Exercise brief: From the line that has "discount: none -> 12% = 1301.40" down to the final line of the listing below, transcribe every line exactly, and only those.

Dataset entries:
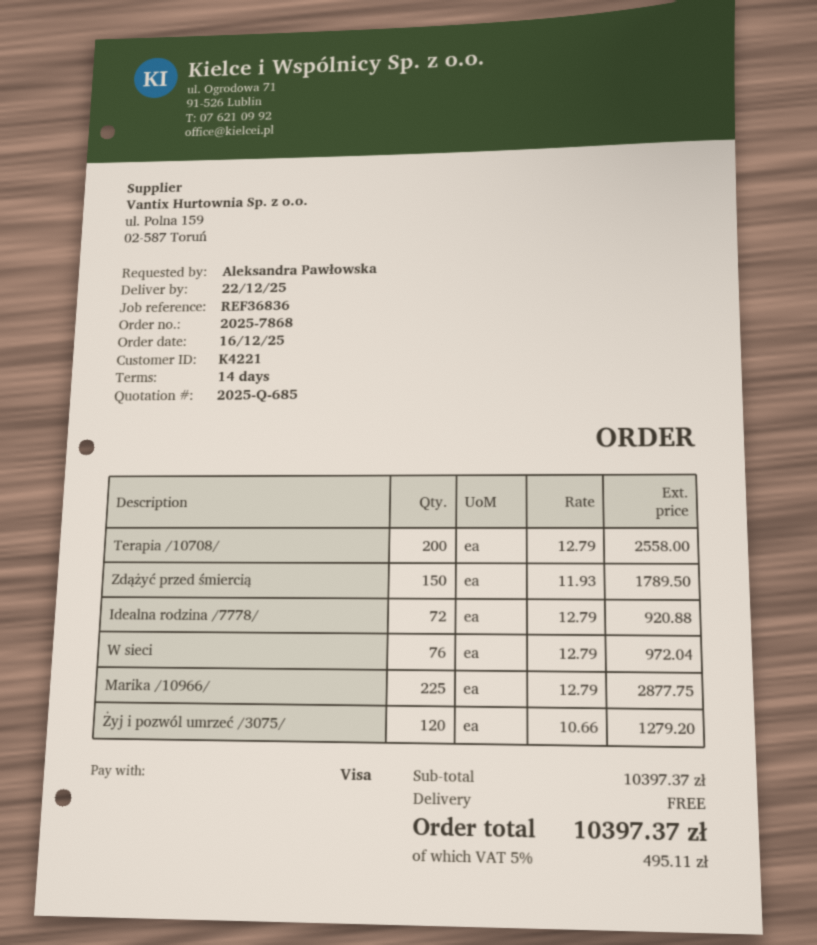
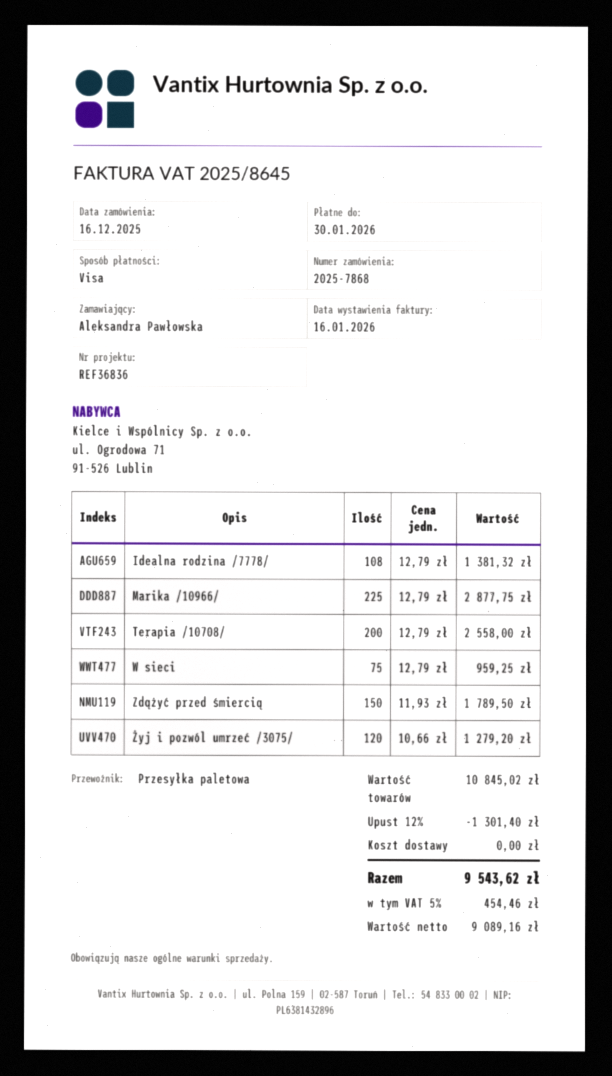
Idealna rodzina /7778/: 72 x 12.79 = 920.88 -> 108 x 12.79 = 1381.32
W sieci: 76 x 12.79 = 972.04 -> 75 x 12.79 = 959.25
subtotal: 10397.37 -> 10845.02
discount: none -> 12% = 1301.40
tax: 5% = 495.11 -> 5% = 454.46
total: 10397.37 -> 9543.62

Finished exercise:
discount: none -> 12% = 1301.40
tax: 5% = 495.11 -> 5% = 454.46
total: 10397.37 -> 9543.62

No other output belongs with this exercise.